Baisse du budget de l’enseignement français à l’étranger
Le budget de l’Agence pour l’enseignement français à l’étranger (AEFE), a été réduite de 33 millions d’euros. 80 postes d’expatriés vont être supprimés dès la rentrée 2018, ainsi que 100 postes de résidents (ou agents de centrale) «compensés» par une augmentation du plafond d'emploi des recrutés locaux dans les Etablissement en Gestion directe de 160. Les effectifs seront également réduits en 2019 et 2020. Le Quai d’Orsay reconnait que les efforts demandés sont « importants » mais a affirmé dans un communiqué que les « suppressions de postes ne toucheront pas d'enseignants en cours de contrat et l'agence continuera ses efforts en direction des établissements dont le taux d'encadrement par des personnels titulaires demeure faible ». Les subventions prévues pour travaux de sécurisation ne seront pas impactées, et la participation financière des établissements à la vie du réseau reviendra à son niveau actuel en 2020.
Les parents d’élèves craignent une hausse des frais de scolarité.

En revanche, le montant alloué aux bourses restera inchangé. Le ministre Jean-Yves Le Drian s’est engagé à ce qu'aucune famille française résidant à l’étranger et entrant dans les critères des bourses scolaires ne soit exclue de leur bénéfice faute de crédits.
Les députés de la majorité, dans une tribune "Sauvons l'enseignement français à l'étranger" que nous avons publiée fin décembre, expliquent leur vote ainsi: « Le Président Macron, conscient de ce formidable atout dans la mondialisation, a rappelé sa volonté de sanctuariser ce budget (de l’AEFE ndlr). Le budget 2018 sera d’ailleurs en légère hausse passant à 398 millions d’euros d’engagements. Si l’on rajoute les 110 millions d’euros consacrés aux bourses scolaires, c’est, en tout, plus d’un demi-milliard d’euros par an que tous les contribuables français investissent dans l’enseignement français à l’étranger, premier moyen d’influence dans le monde».
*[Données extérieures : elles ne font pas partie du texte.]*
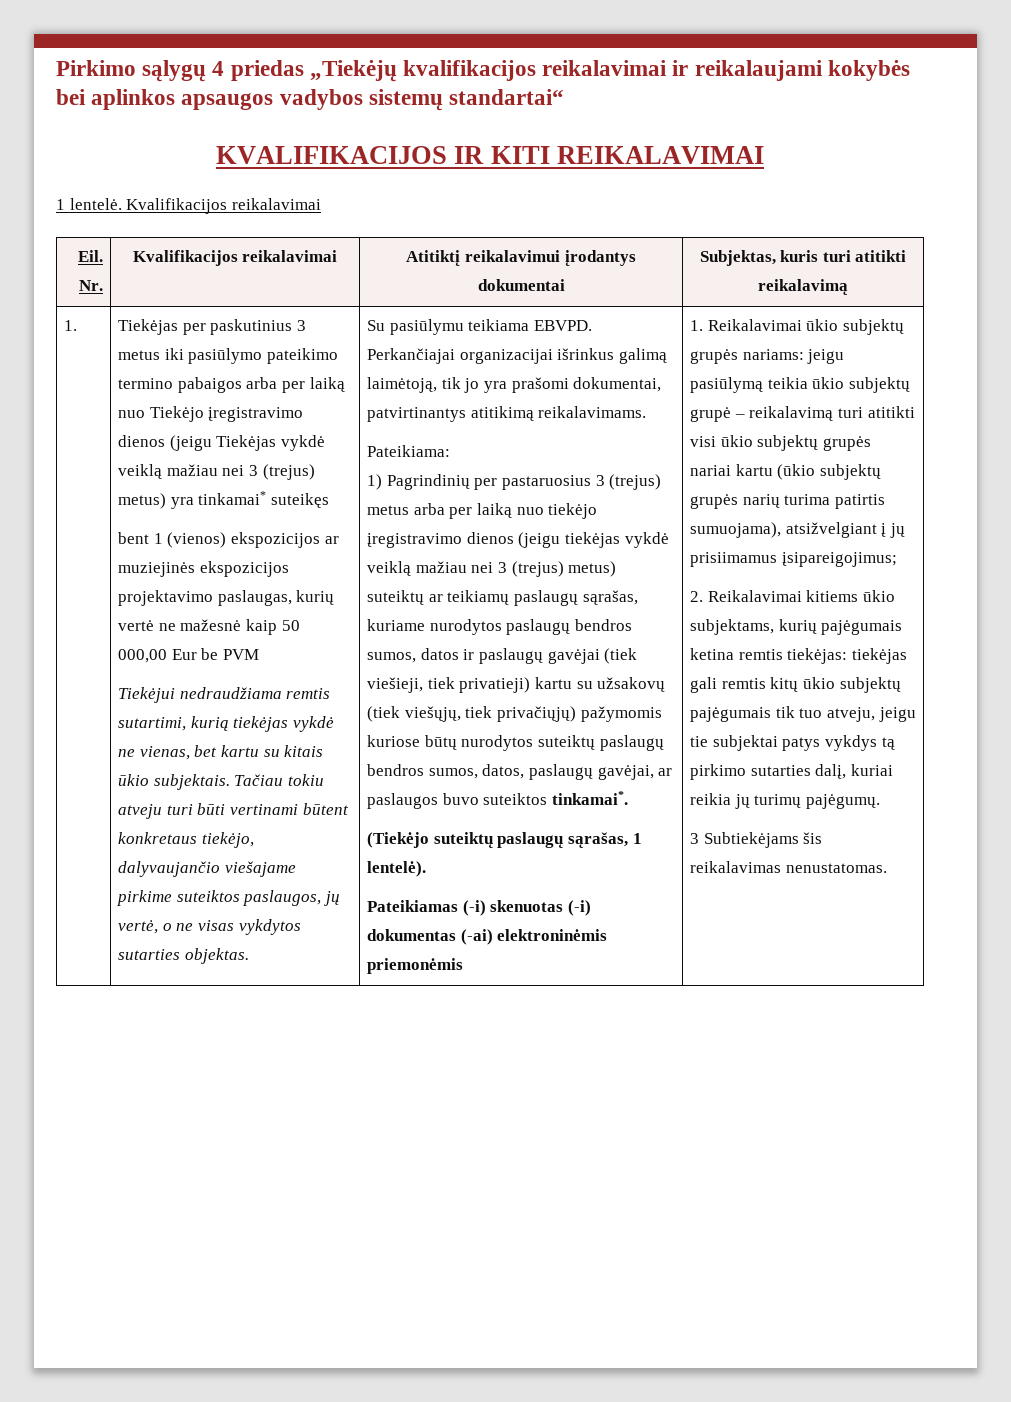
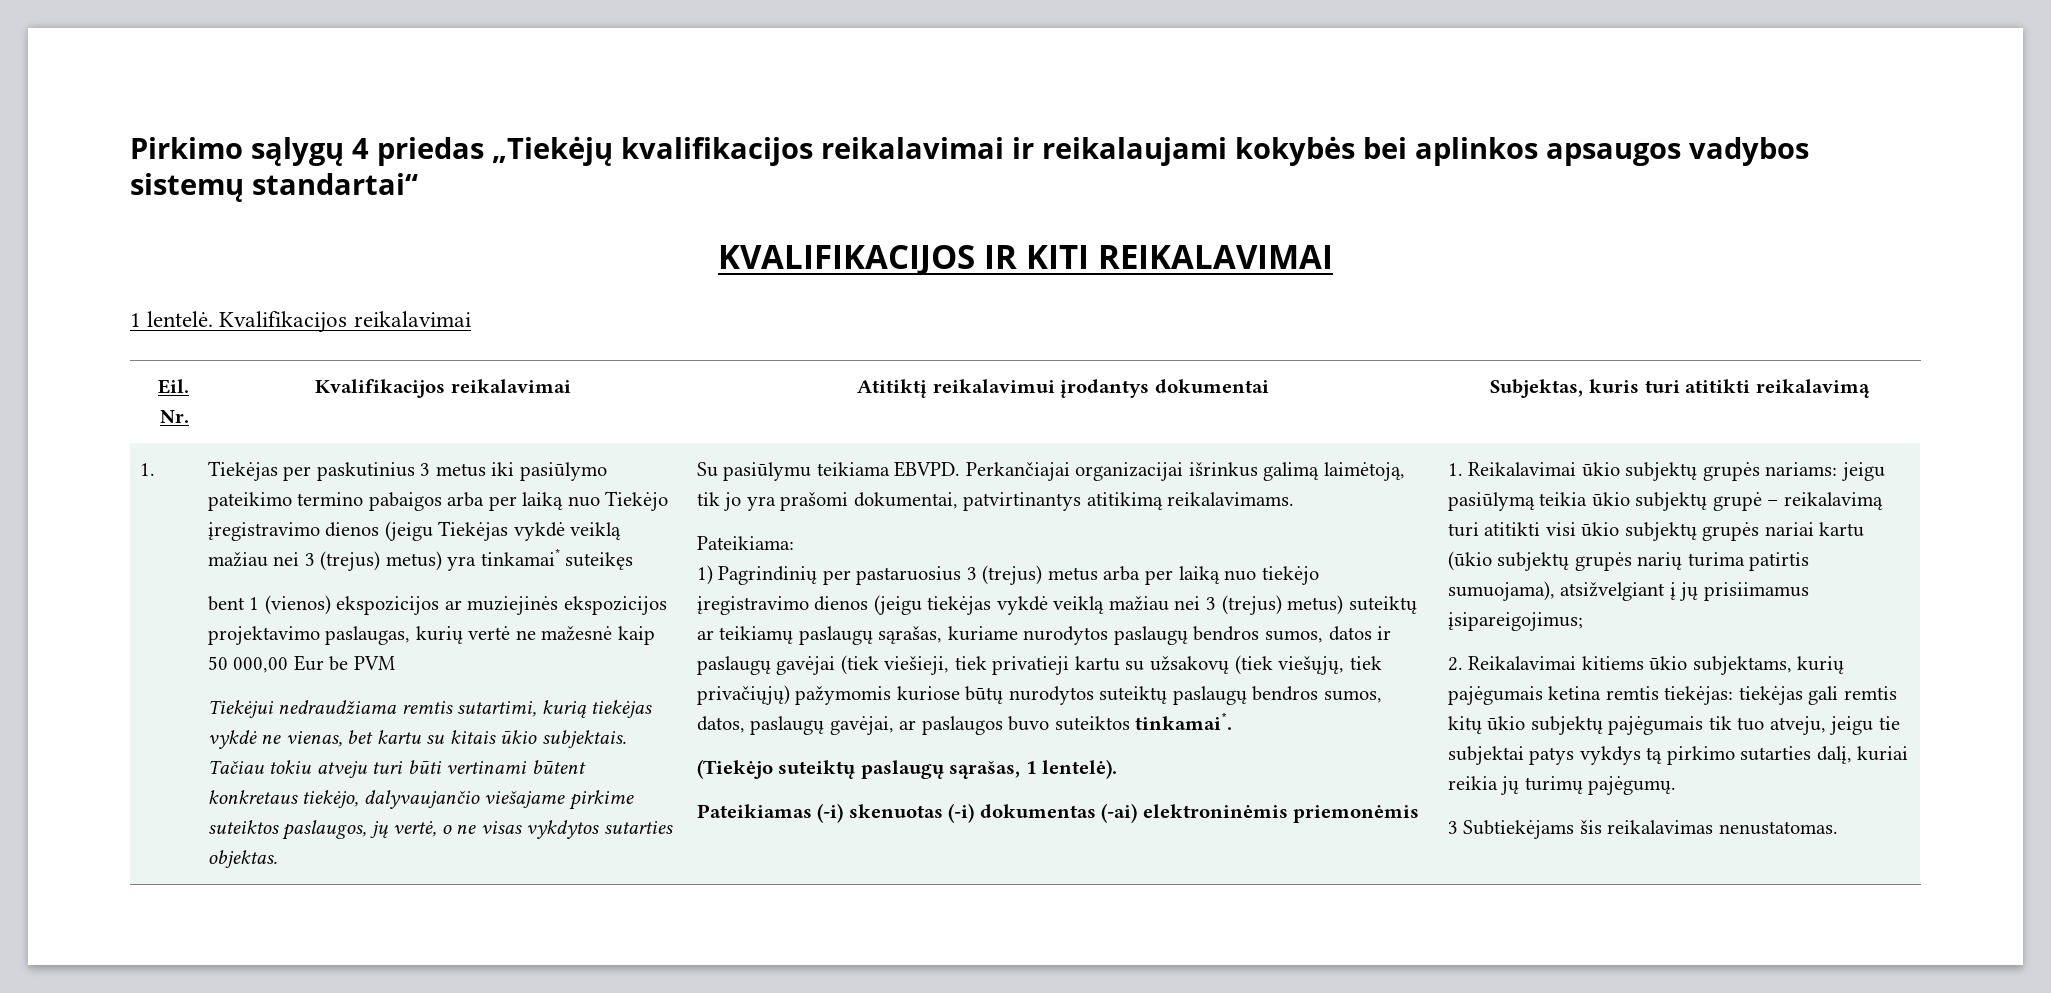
- 1) Pagrindinių per pastaruosius 3 (trejus) metus arba per laiką nuo tiekėjo įregistravimo dienos (jeigu tiekėjas vykdė veiklą mažiau nei 3 (trejus) metus) suteiktų ar teikiamų paslaugų sąrašas, kuriame nurodytos paslaugų bendros sumos, datos ir paslaugų gavėjai (tiek viešieji, tiek privatieji) kartu su užsakovų (tiek viešųjų, tiek privačiųjų) pažymomis kuriose būtų nurodytos suteiktų paslaugų bendros sumos, datos, paslaugų gavėjai, ar paslaugos buvo suteiktos tinkamai*.
+ 1) Pagrindinių per pastaruosius 3 (trejus) metus arba per laiką nuo tiekėjo įregistravimo dienos (jeigu tiekėjas vykdė veiklą mažiau nei 3 (trejus) metus) suteiktų ar teikiamų paslaugų sąrašas, kuriame nurodytos paslaugų bendros sumos, datos ir paslaugų gavėjai (tiek viešieji, tiek privatieji kartu su užsakovų (tiek viešųjų, tiek privačiųjų) pažymomis kuriose būtų nurodytos suteiktų paslaugų bendros sumos, datos, paslaugų gavėjai, ar paslaugos buvo suteiktos tinkamai*.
Une mission parlementaire sur la réforme de l’enseignement français de l’étranger a été confiée notamment à Mme Samantha Cazebonne et à M. Frédéric Petit, députés des Français de l’étranger.

Hausse des prélèvements sur les biens mobiliers ou immobiliers
Les Français de l’étranger sont assujettis à la contribution sociale généralisée (CSG) s’ils possèdent un bien mobilier ou immobilier en France. La CSG va augmenter d’1,7%. Le taux de prélèvements (CSG-CRDS) passe donc de 15,5 % à 17, 2%.

Pour rappel, ces prélèvements ne sont plus affectés aux financements de prestations d’assurance sociale, suite à l’arrêt de la Cour européenne de Justice et du conseil d’Etat. CSG et CRDS des non-résidents sont prélevés depuis 2016 au profit principalement du FSV (Fonds Solidarité Vieillesse) et de la Caisse nationale de solidarité pour l’autonomie (CNSA).
La ministre de la Santé, Agnès Buzyn, a annoncé qu’une mission sur le régime social et fiscal des Français de l’étranger allait être lancée (voir notre article).

Compensation de la suppression de la Réserve parlementaire

Le gouvernement s’est engagé à créer un fonds de deux millions d’euros pour les associations françaises à l’étranger en faveur d’actions culturelles ou humanitaires.
Jean-Yves Le Drian a affirmé être en train d’élaborer une méthode de sélection des propositions et des dossiers. « La décision finale serait prise par le ministre de l’Europe et des affaires étrangères, mais après avis d’une commission composée de représentants de l’Assemblée des Français de l’étranger et de parlementaires représentant les Français établis hors de France, avec instruction décentralisée par les conseils consulaires. Certes, les procédures seront peut-être un peu longues, mais je pense que cette méthode sera de nature à vous satisfaire », a-t-il affirmé aux parlementaires.